What the exercise asks: Without including any images, set down the records below exactly.

+++

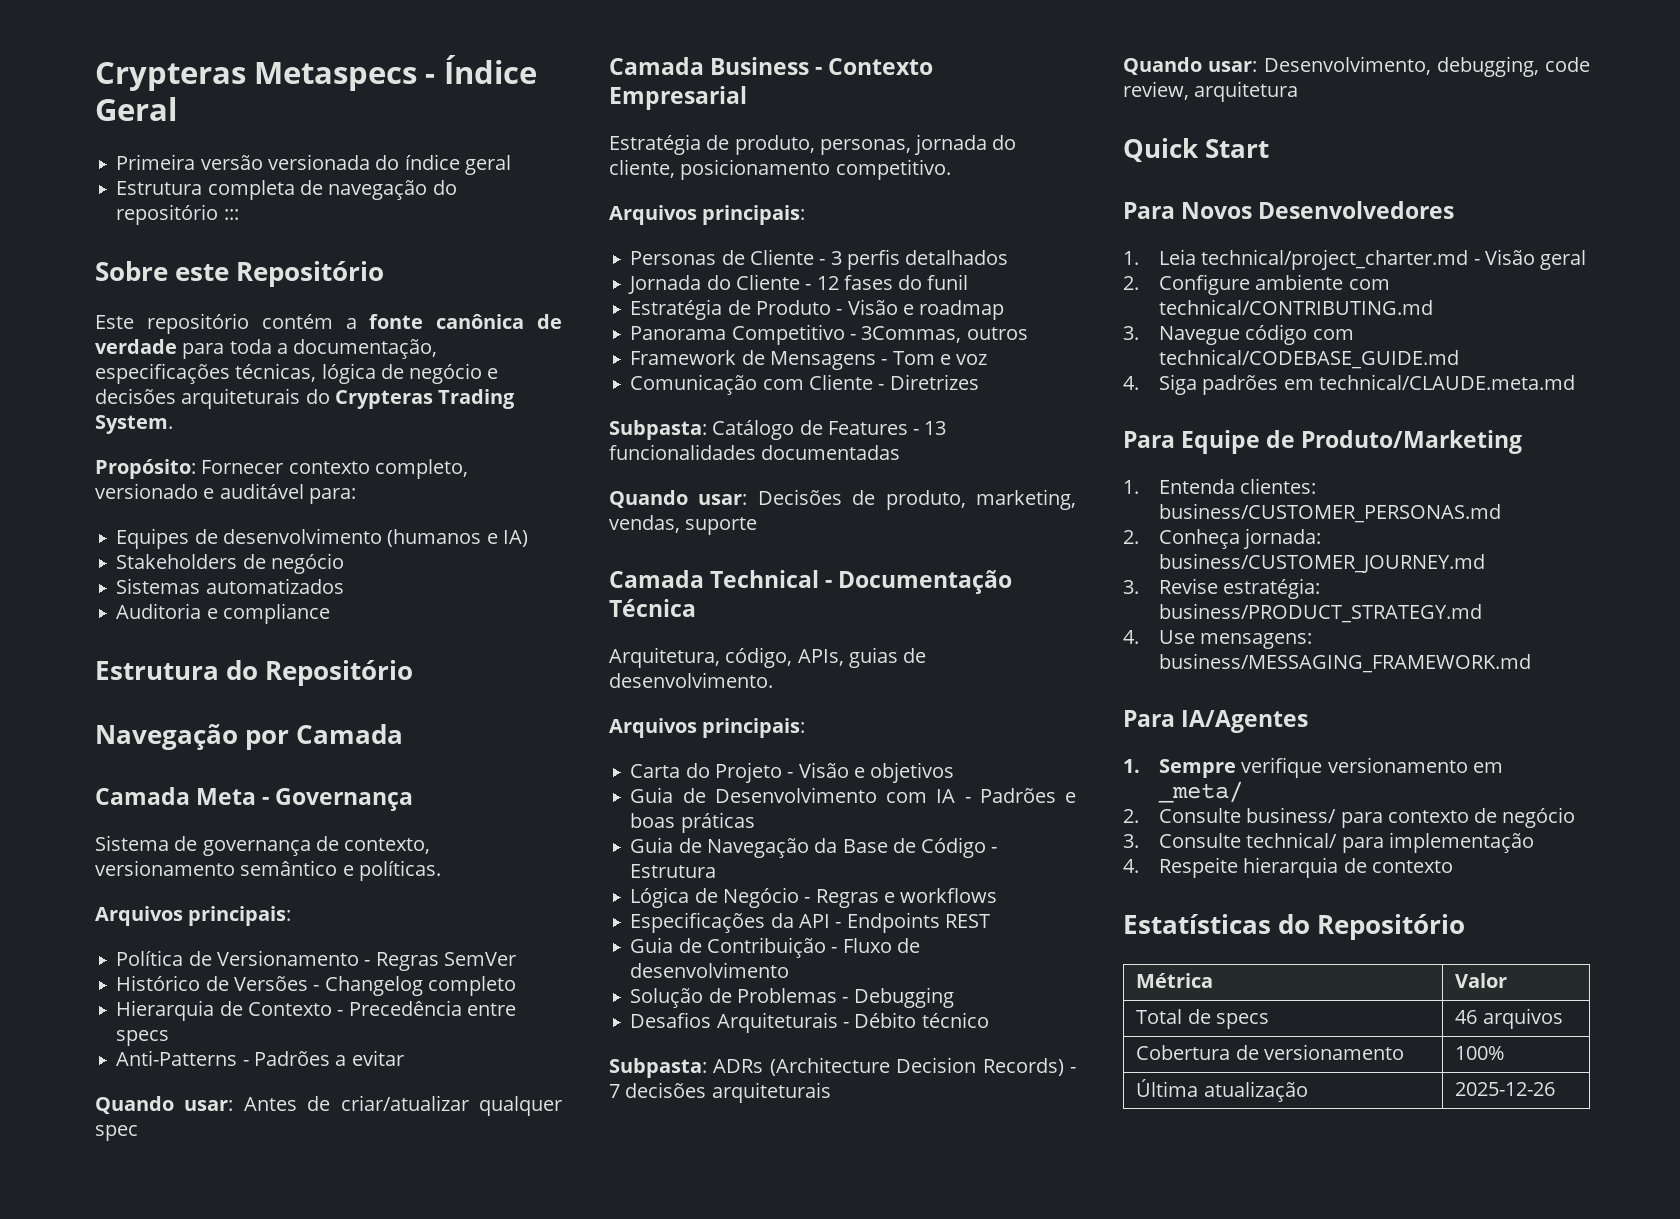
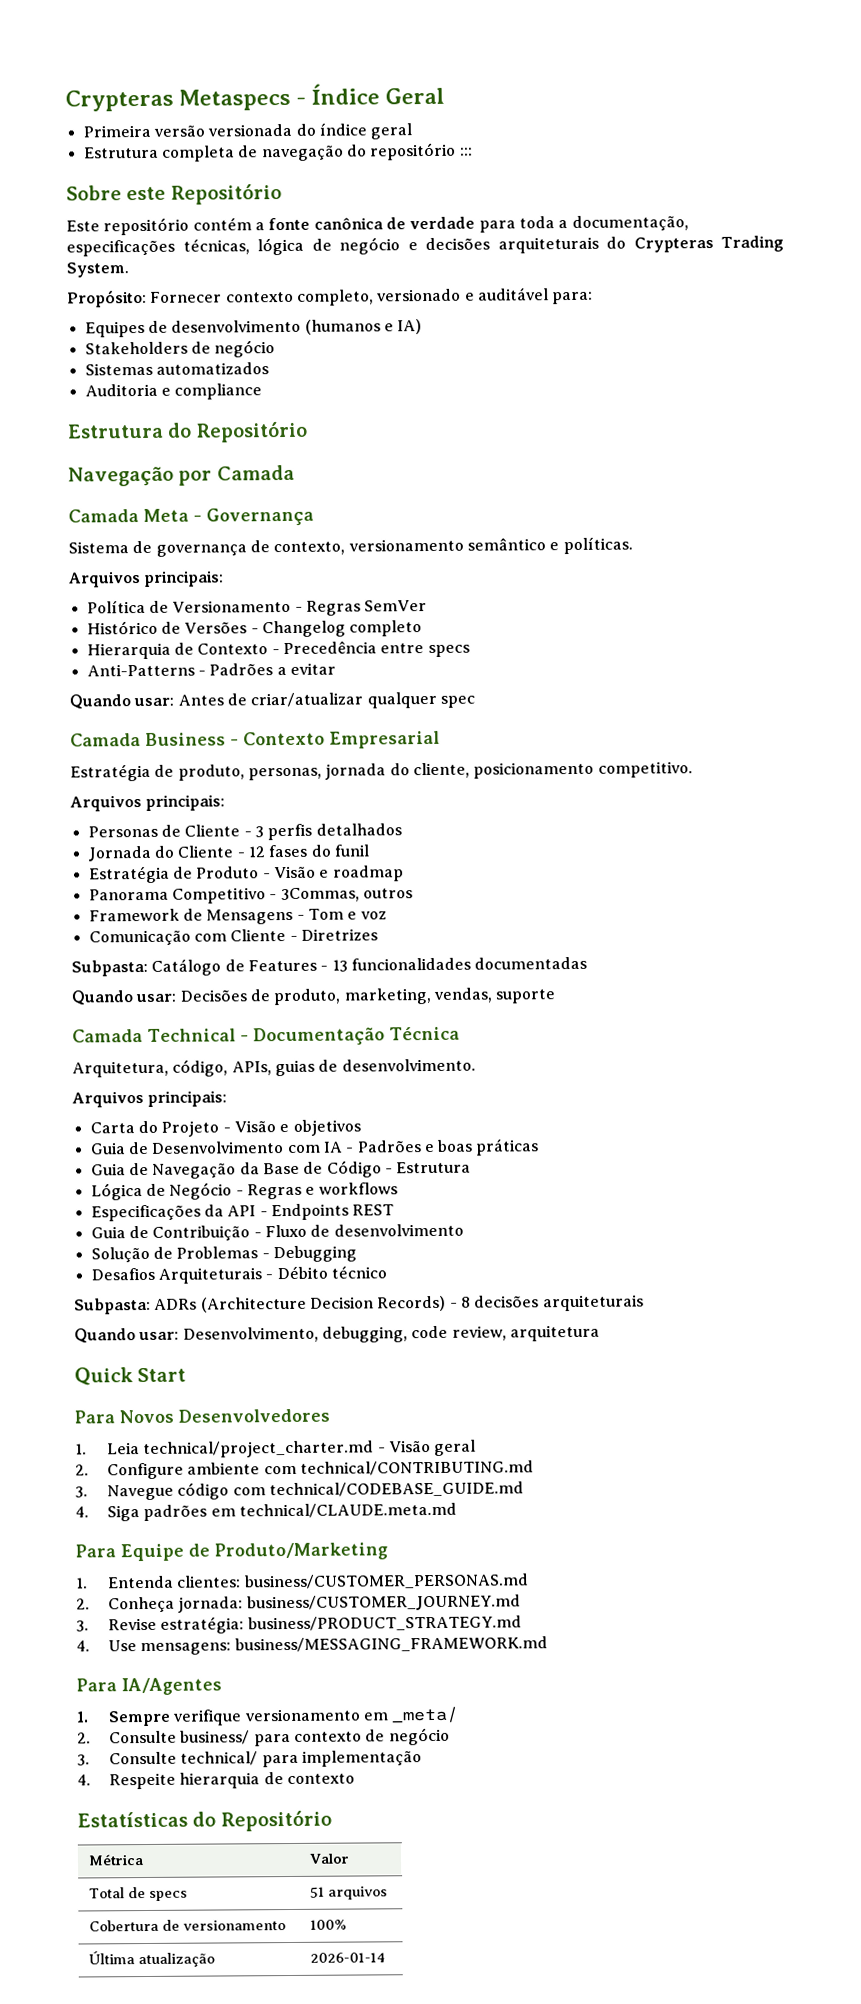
- Subpasta: ADRs (Architecture Decision Records) - 7 decisões arquiteturais
+ Subpasta: ADRs (Architecture Decision Records) - 8 decisões arquiteturais
- Total de specs | 46 arquivos
+ Total de specs | 51 arquivos
- Última atualização | 2025-12-26
+ Última atualização | 2026-01-14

+++

Answer box:
- Subpasta: ADRs (Architecture Decision Records) - 7 decisões arquiteturais
+ Subpasta: ADRs (Architecture Decision Records) - 8 decisões arquiteturais
- Total de specs | 46 arquivos
+ Total de specs | 51 arquivos
- Última atualização | 2025-12-26
+ Última atualização | 2026-01-14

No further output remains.